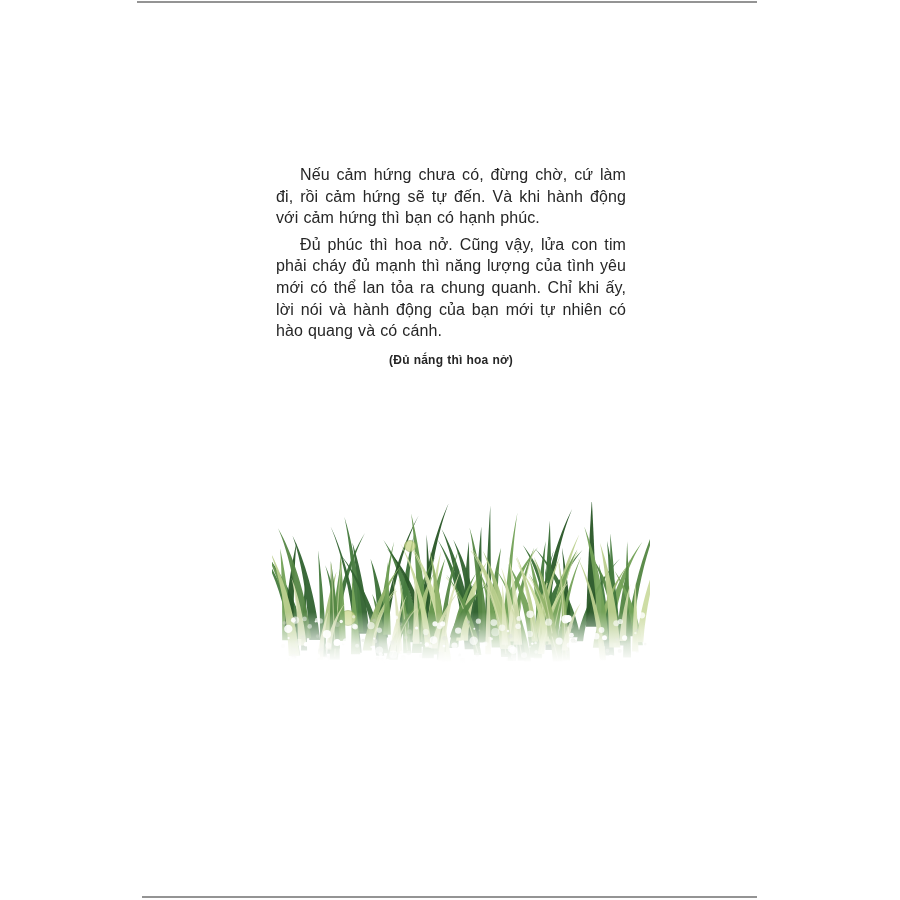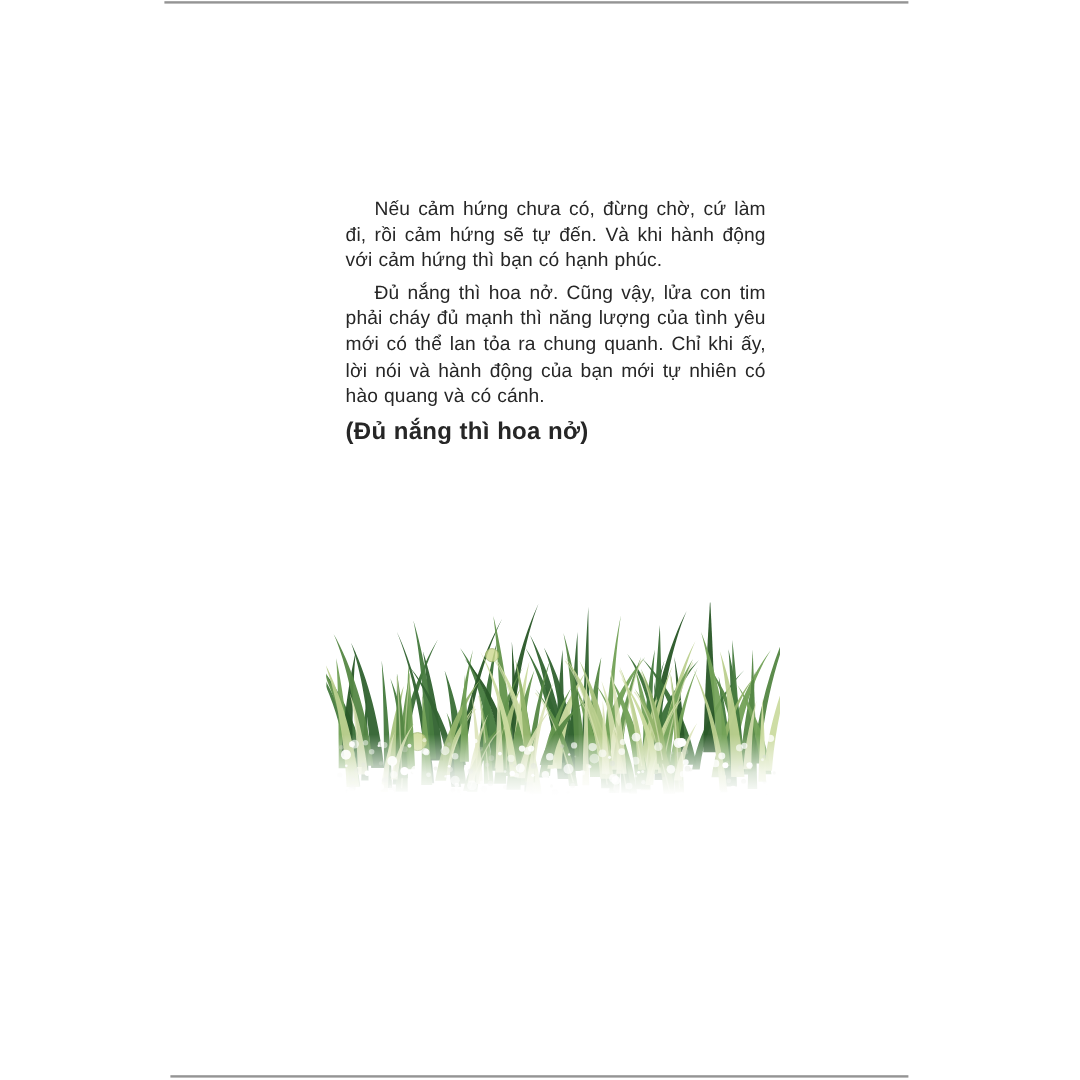--- a/index.html
+++ b/index.html
@@ -12,7 +12,7 @@
   .rule-top{left:137px;top:1px;width:620px;}
   .rule-bottom{left:142px;top:896px;width:615px;}
   .text-block{
-    position:absolute;left:288px;top:164px;width:350px;color:#262626;
+    position:absolute;left:276px;top:164px;width:350px;color:#262626;
   }
   .text-block p{
     margin:0 0 4.5px 0;

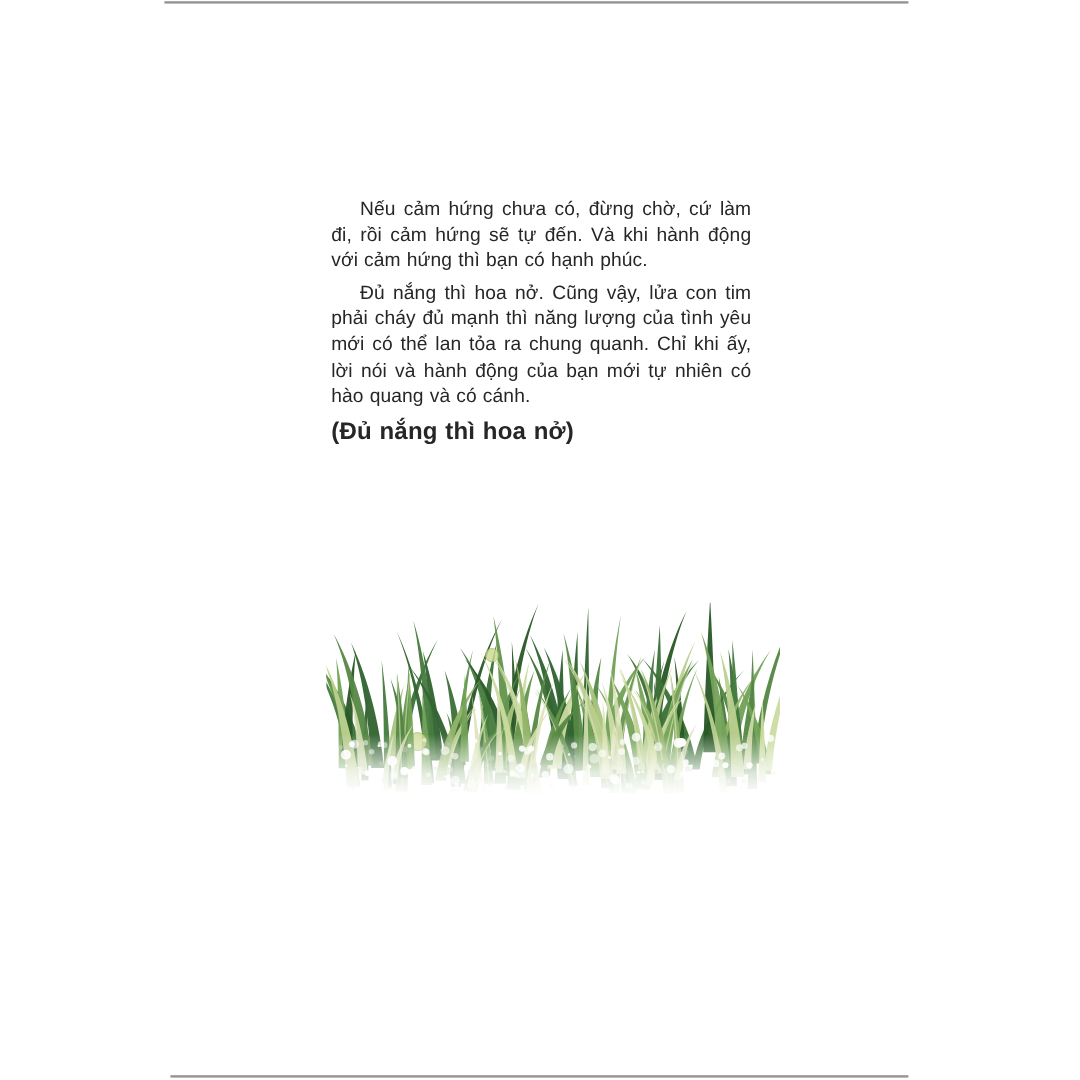--- a/index.html
+++ b/index.html
@@ -40,7 +40,7 @@
 
   <main class="text-block">
     <p>Nếu cảm hứng chưa có, đừng chờ, cứ làm đi, rồi cảm hứng sẽ tự đến. Và khi hành động với cảm hứng thì bạn có hạnh phúc.</p>
-    <p>Đủ nắng thì hoa nở. Cũng vậy, lửa con tim phải cháy đủ mạnh thì năng lượng của tình yêu mới có thể lan tỏa ra chung quanh. Chỉ khi ấy, lời nói và hành động của bạn mới tự nhiên có hào quang và có cánh.</p>
+    <p>Đủ phúc thì hoa nở. Cũng vậy, lửa con tim phải cháy đủ mạnh thì năng lượng của tình yêu mới có thể lan tỏa ra chung quanh. Chỉ khi ấy, lời nói và hành động của bạn mới tự nhiên có hào quang và có cánh.</p>
     <p class="attribution">(Đủ nắng thì hoa nở)</p>
   </main>
 

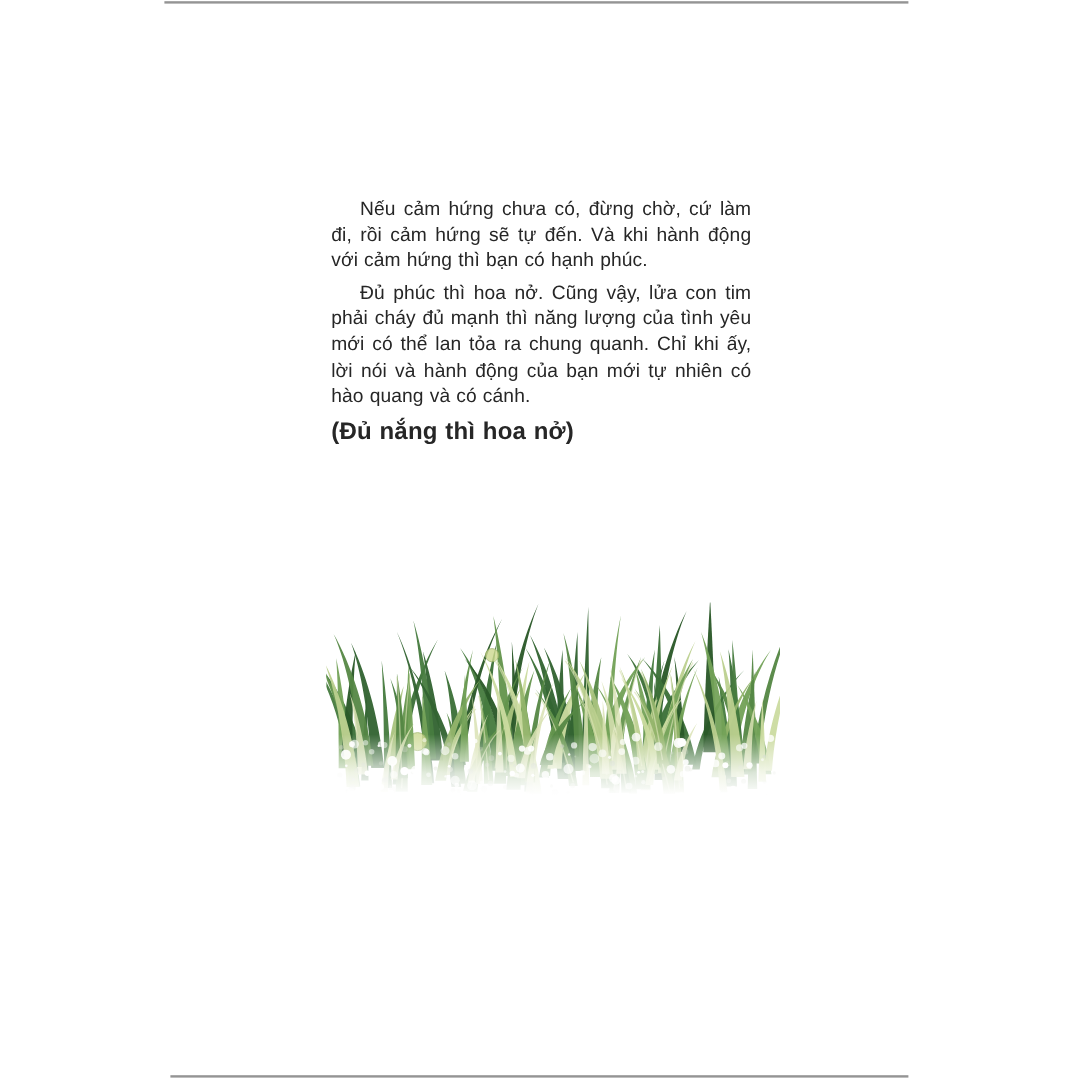--- a/index.html
+++ b/index.html
@@ -22,8 +22,8 @@
     word-spacing:.5px;
   }
   .text-block p.attribution{
-    font-weight:bold;text-align:left;text-indent:0;
-    margin:8px 0 0 0;font-size:20px;letter-spacing:.2px;
+    font-weight:bold;text-align:center;text-indent:0;
+    margin:8px 0 0 0;font-size:12px;letter-spacing:.2px;
   }
   .grass{
     position:absolute;left:272px;top:502px;width:378px;height:174px;margin:0;padding:0;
§
### The task
From top to bottom, restate the records above exactly and omit every picture.

### The completed task
--- a/index.html
+++ b/index.html
@@ -12,7 +12,7 @@
   .rule-top{left:137px;top:1px;width:620px;}
   .rule-bottom{left:142px;top:896px;width:615px;}
   .text-block{
-    position:absolute;left:288px;top:164px;width:350px;color:#262626;
+    position:absolute;left:276px;top:164px;width:350px;color:#262626;
   }
   .text-block p{
     margin:0 0 4.5px 0;

--- a/index.html
+++ b/index.html
@@ -40,7 +40,7 @@
 
   <main class="text-block">
     <p>Nếu cảm hứng chưa có, đừng chờ, cứ làm đi, rồi cảm hứng sẽ tự đến. Và khi hành động với cảm hứng thì bạn có hạnh phúc.</p>
-    <p>Đủ nắng thì hoa nở. Cũng vậy, lửa con tim phải cháy đủ mạnh thì năng lượng của tình yêu mới có thể lan tỏa ra chung quanh. Chỉ khi ấy, lời nói và hành động của bạn mới tự nhiên có hào quang và có cánh.</p>
+    <p>Đủ phúc thì hoa nở. Cũng vậy, lửa con tim phải cháy đủ mạnh thì năng lượng của tình yêu mới có thể lan tỏa ra chung quanh. Chỉ khi ấy, lời nói và hành động của bạn mới tự nhiên có hào quang và có cánh.</p>
     <p class="attribution">(Đủ nắng thì hoa nở)</p>
   </main>
 

--- a/index.html
+++ b/index.html
@@ -22,8 +22,8 @@
     word-spacing:.5px;
   }
   .text-block p.attribution{
-    font-weight:bold;text-align:left;text-indent:0;
-    margin:8px 0 0 0;font-size:20px;letter-spacing:.2px;
+    font-weight:bold;text-align:center;text-indent:0;
+    margin:8px 0 0 0;font-size:12px;letter-spacing:.2px;
   }
   .grass{
     position:absolute;left:272px;top:502px;width:378px;height:174px;margin:0;padding:0;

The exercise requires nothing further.